= Hansen's problem =

Fundamental topographical problem

In trigonometry, Hansen's problem is a problem in planar surveying, named after the astronomer Peter Andreas Hansen (1795-1874), who worked on the geodetic survey of Denmark. There are two known points A, B, and two unknown points P_{1}, P_{2}. From P_{1} and P_{2} an observer measures the angles made by the lines of sight to each of the other three points.

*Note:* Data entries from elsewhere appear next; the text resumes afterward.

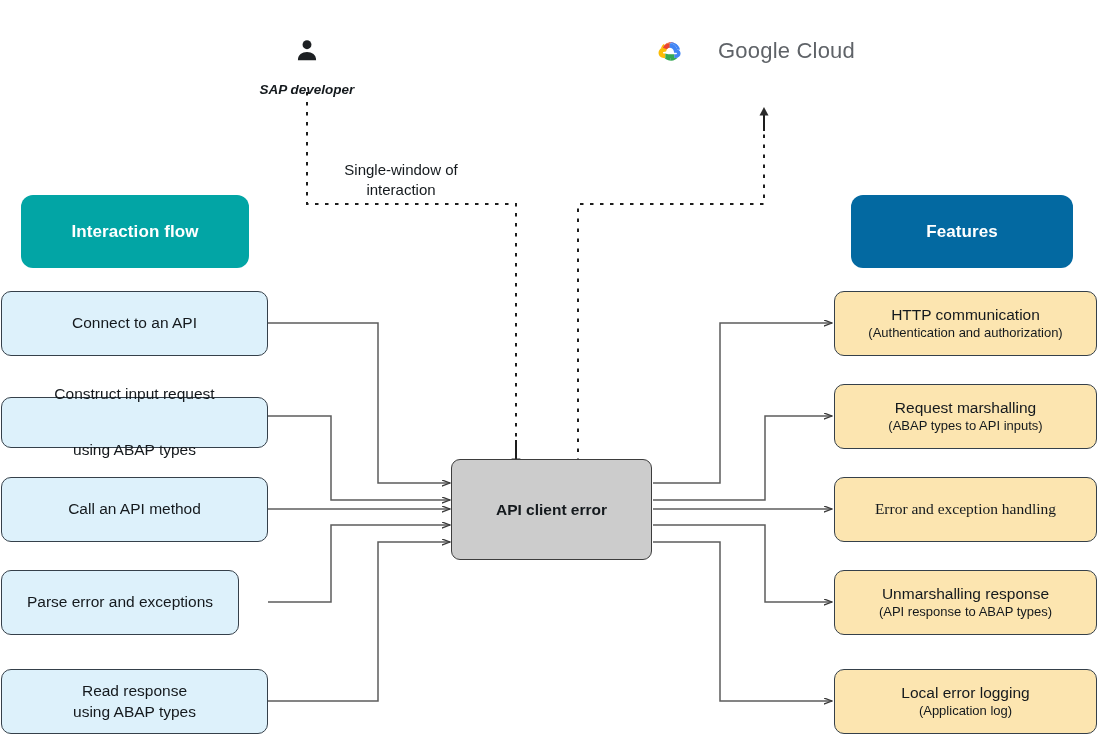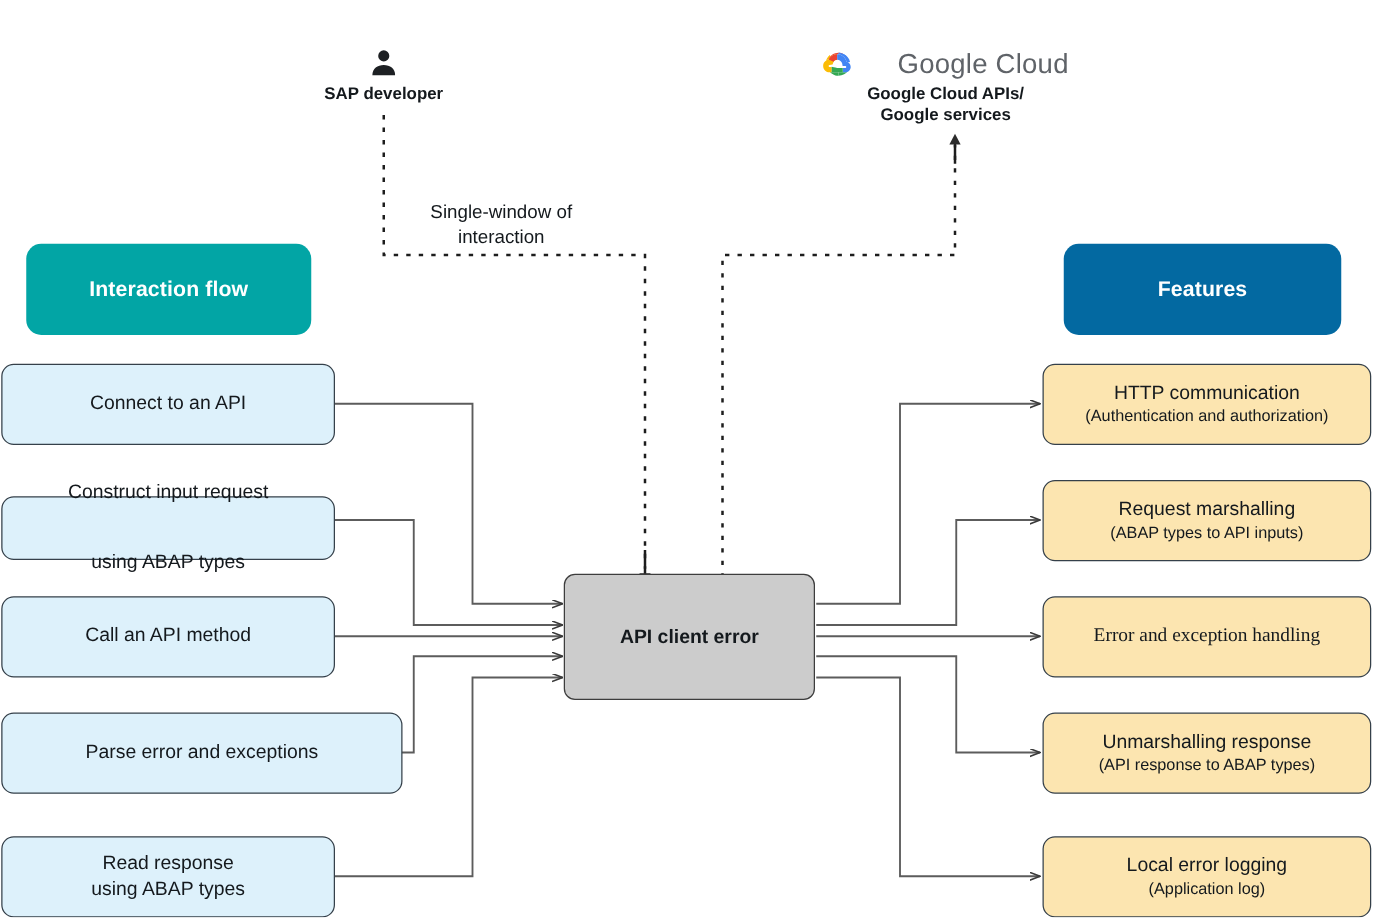--- a/index.html
+++ b/index.html
@@ -80,21 +80,21 @@
 
   
   .actor {
     position: absolute;
     text-align: center;
     color: #14191d;
     font-weight: bold;
     font-size: 13.5px;
     line-height: 1.25;
   }
-  .actor .caption { display: block; margin-top: 3px; white-space: pre-line; }
+  .actor .caption { display: block; margin-top: 18px; white-space: pre-line; font-style: italic; }
 
   .person-icon {
     display: block;
     margin: 0 auto;
     width: 26px;
     height: 26px;
   }
   .gclogo {
     display: flex;
     align-items: center;
@@ -184,22 +184,20 @@
           <path d="M13.3 20.6 L13.3 15.95 C15.0 15.95 16.5 15.15 17.35 13.9 L21.35 16.2 C19.8 18.85 16.8 20.6 13.3 20.6 Z" fill="#34a853"></path>
         </g>
         <path d="M20.05 8.85 C19.3 5.2 16.05 2.45 12.2 2.45 C9.05 2.45 6.3 4.3 5.05 6.95 C2.45 7.35 0.45 9.6 0.45 12.3 C0.45 15.3 2.85 17.7 5.85 17.7 L19.0 17.7 C21.5 17.7 23.55 15.65 23.55 13.15 C23.55 10.95 21.98 9.15 20.05 8.85 Z" fill="#ffffff"></path>
         <path d="M12.2 2.45 C9.05 2.45 6.3 4.3 5.05 6.95 C2.45 7.35 0.45 9.6 0.45 12.3 C0.45 15.3 2.85 17.7 5.85 17.7 L7.6 17.7 L7.6 13.1 L5.85 13.1 C5.4 13.1 5.05 12.75 5.05 12.3 C5.05 11.9 5.35 11.56 5.72 11.5 L8.35 11.12 L9.2 8.7 C9.68 7.7 10.85 7.05 12.2 7.05 Z" fill="#fbbc05"></path>
         <path d="M12.2 2.45 C9.05 2.45 6.3 4.3 5.05 6.95 L9.2 8.7 C9.68 7.7 10.85 7.05 12.2 7.05 Z" fill="#ea4335"></path>
         <path d="M12.2 7.05 C14.35 7.05 16.1 8.55 16.45 10.55 L16.75 12.35 L19.0 12.35 C19.45 12.35 19.8 12.7 19.8 13.15 C19.8 13.6 19.45 13.95 19.0 13.95 L16.9 13.95 L16.9 17.7 L19.0 17.7 C21.5 17.7 23.55 15.65 23.55 13.15 C23.55 10.95 21.98 9.15 20.05 8.85 C19.3 5.2 16.05 2.45 12.2 2.45 Z" fill="#4285f4"></path>
         <path d="M7.6 13.1 L7.6 17.7 L16.9 17.7 L16.9 13.95 L12.2 13.95 C10.0 13.95 8.2 13.0 7.6 13.1 Z" fill="#34a853"></path>
       </svg>
       <span class="gctext"><b>Google</b> <span>Cloud</span></span>
     </div>
-    <span class="caption">Google Cloud APIs/
-Google services</span>
   </div>
 
   <div class="wirelabel" style="left:320px; top:160px; width:162px;">Single-window of
 interaction</div>
 
   <div class="node hdr hdr-teal" style="left:21px; top:195px; width:228px; height:73px;">
     <span>Interaction flow</span>
   </div>
 
   <div class="node flowbox" style="left:1px; top:291px; width:267px; height:65px;justify-content:center;">
@@ -208,21 +206,21 @@
 
   <div class="node flowbox" style="left:1px; top:397px; width:267px; height:51px;gap:35px;">
     <span>Construct input request</span>
     <span>using ABAP types</span>
   </div>
 
   <div class="node flowbox" style="left:1px; top:477px; width:267px; height:65px;">
     <span>Call an API method</span>
   </div>
 
-  <div class="node flowbox" style="left:1px; top:570px; width:321px; height:65px;text-align:center;">
+  <div class="node flowbox" style="left:1px; top:570px; width:238px; height:65px;text-align:center;">
     <span>Parse error and exceptions</span>
   </div>
 
   <div class="node flowbox" style="left:1px; top:669px; width:267px; height:65px;">
     <span>Read response</span>
     <span>using ABAP types</span>
   </div>
 
   <div class="node stub" style="left:451px; top:459px; width:201px; height:101px;">
     <span>API client error</span>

The problem is to find the positions of P_{1} and P_{2}. See figure; the angles measured are (α_{1}, β_{1}, α_{2}, β_{2}).

Since it involves observations of angles made at unknown points, the problem is an example of resection (as opposed to intersection).

== Solution method overview==

Define the following angles:
$$\begin{alignat}{5}
  \gamma &= \angle P_1 AP_2, &\quad \delta &= \angle P_1BP_2, \\[4pt]
  \phi &= \angle P_2 AB, &\quad \psi &= \angle P_1 BA.
\end{alignat}$$
As a first step we will solve for φ and ψ.
The sum of these two unknown angles is equal to the sum of β_{1} and β_{2}, yielding the equation

$$\phi + \psi = \beta_1 + \beta_2.$$

A second equation can be found more laboriously, as follows. The law of sines yields

$$\frac{\overline{AB}}{\overline{P_2 B}} = \frac{\sin \alpha_2}{\sin \phi}, \qquad
  \frac{\overline{P_2 B}}{\overline{P_1 P_2}} = \frac{\sin \beta_1}{\sin \delta}.$$

Combining these, we get

$$\frac{\overline{AB}}{\overline{P_1 P_2}} = \frac{\sin \alpha_2 \sin \beta_1}{\sin \phi \sin \delta}.$$

Entirely analogous reasoning on the other side yields

$$\frac{\overline{AB}}{\overline{P_1 P_2}} = \frac{\sin \alpha_1 \sin \beta_2}{\sin \psi \sin \gamma}.$$

Setting these two equal gives

$$\frac{\sin \phi}{\sin \psi} = \frac{\sin \gamma \sin \alpha_2 \sin \beta_1}{\sin \delta \sin \alpha_1 \sin \beta_2} = k.$$

Using a known trigonometric identity this ratio of sines can be expressed as the tangent of an angle difference:

$\tan \tfrac12(\phi - \psi) = \frac{k-1}{k+1} \tan\tfrac12(\phi + \psi).$

Where $k = \frac{\sin \phi}{\sin \psi}.$

This is the second equation we need. Once we solve the two equations for the two unknowns φ, ψ, we can use either of the two expressions above for $\tfrac{\overline{AB}}{\overline{P_1 P_2}}$ to find $\overline{P_1P_2}$ since AB is known. We can then find all the other segments using the law of sines.

== Solution algorithm ==
We are given four angles (α_{1}, β_{1}, α_{2}, β_{2}) and the distance AB. The calculation proceeds as follows:

- Calculate $$\begin{align}
  \gamma &= \pi-\alpha_1-\beta_1-\beta_2, \\
  \delta &= \pi-\alpha_2-\beta_1-\beta_2.
\end{align}$$
- Calculate $$k = \frac{\sin \gamma \sin \alpha_2 \sin \beta_1}{\sin \delta \sin \alpha_1 \sin \beta_2}.$$
- Let $$s = \beta_1+\beta_2, \quad
  d = 2 \arctan \left( \frac{k-1}{k+1} \tan\tfrac12 s \right)$$ and then $$\phi = \frac{s+d}{2}, \quad
  \psi = \frac{s-d}{2}.$$

Calculate $$\overline{P_1 P_2} = \overline{AB} \ \frac{\sin \phi \sin \delta}{\sin \alpha_2 \sin \beta_1}$$ or equivalently $$\overline{P_1 P_2} = \overline{AB} \ \frac{\sin \psi \sin \gamma}{\sin \alpha_1 \sin \beta_2}.$$ If one of these fractions has a denominator close to zero, use the other one.